# ACTION ITEM
Could you print, exactly as they stand, the lines from the one holding "- ThemesManager::set('one');" to the end of the data below, and nothing more?

# SOURCE RECORDS
####################

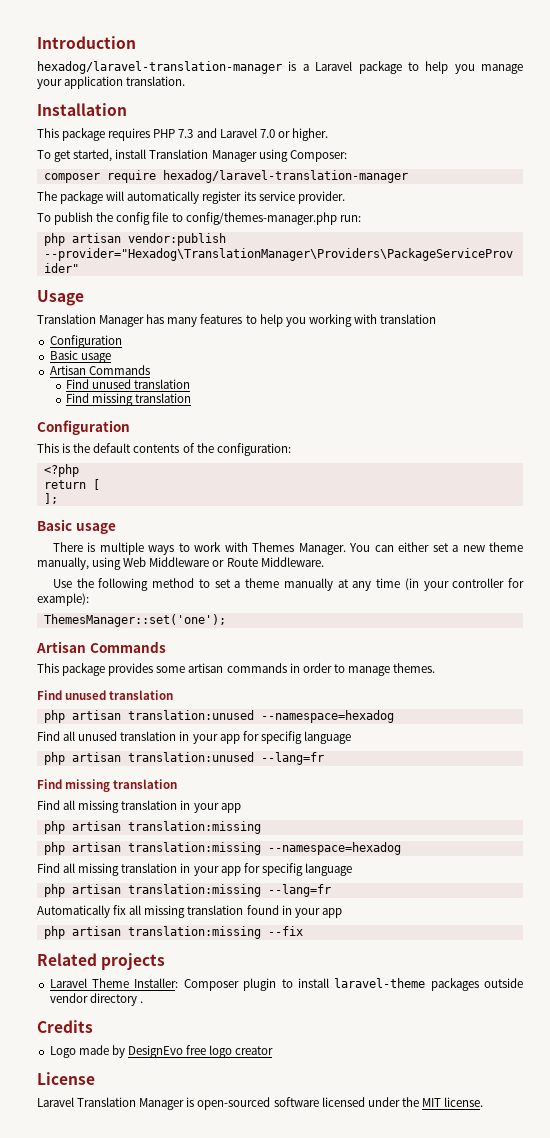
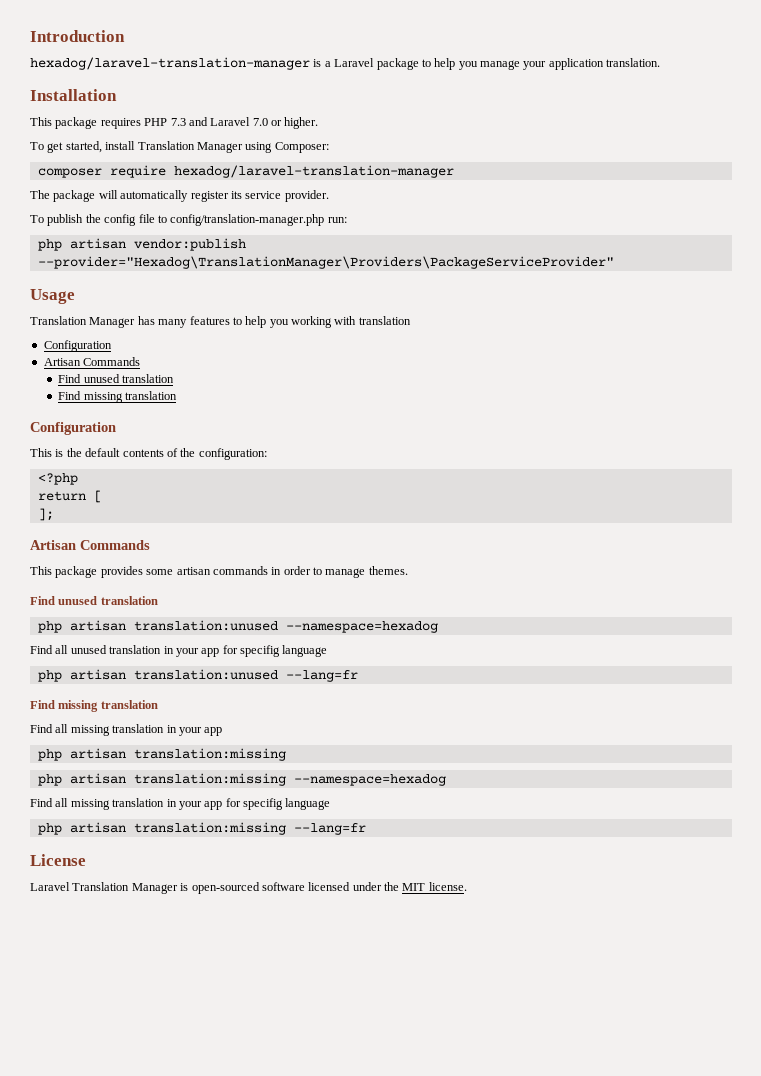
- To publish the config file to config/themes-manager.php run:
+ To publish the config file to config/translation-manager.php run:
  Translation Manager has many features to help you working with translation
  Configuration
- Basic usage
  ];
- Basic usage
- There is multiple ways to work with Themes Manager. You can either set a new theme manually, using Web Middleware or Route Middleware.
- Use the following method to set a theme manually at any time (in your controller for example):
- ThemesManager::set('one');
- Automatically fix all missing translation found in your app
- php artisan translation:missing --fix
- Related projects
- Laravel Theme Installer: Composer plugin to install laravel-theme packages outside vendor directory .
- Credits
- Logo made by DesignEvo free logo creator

####################

# TASK SOLUTION
- ThemesManager::set('one');
- Automatically fix all missing translation found in your app
- php artisan translation:missing --fix
- Related projects
- Laravel Theme Installer: Composer plugin to install laravel-theme packages outside vendor directory .
- Credits
- Logo made by DesignEvo free logo creator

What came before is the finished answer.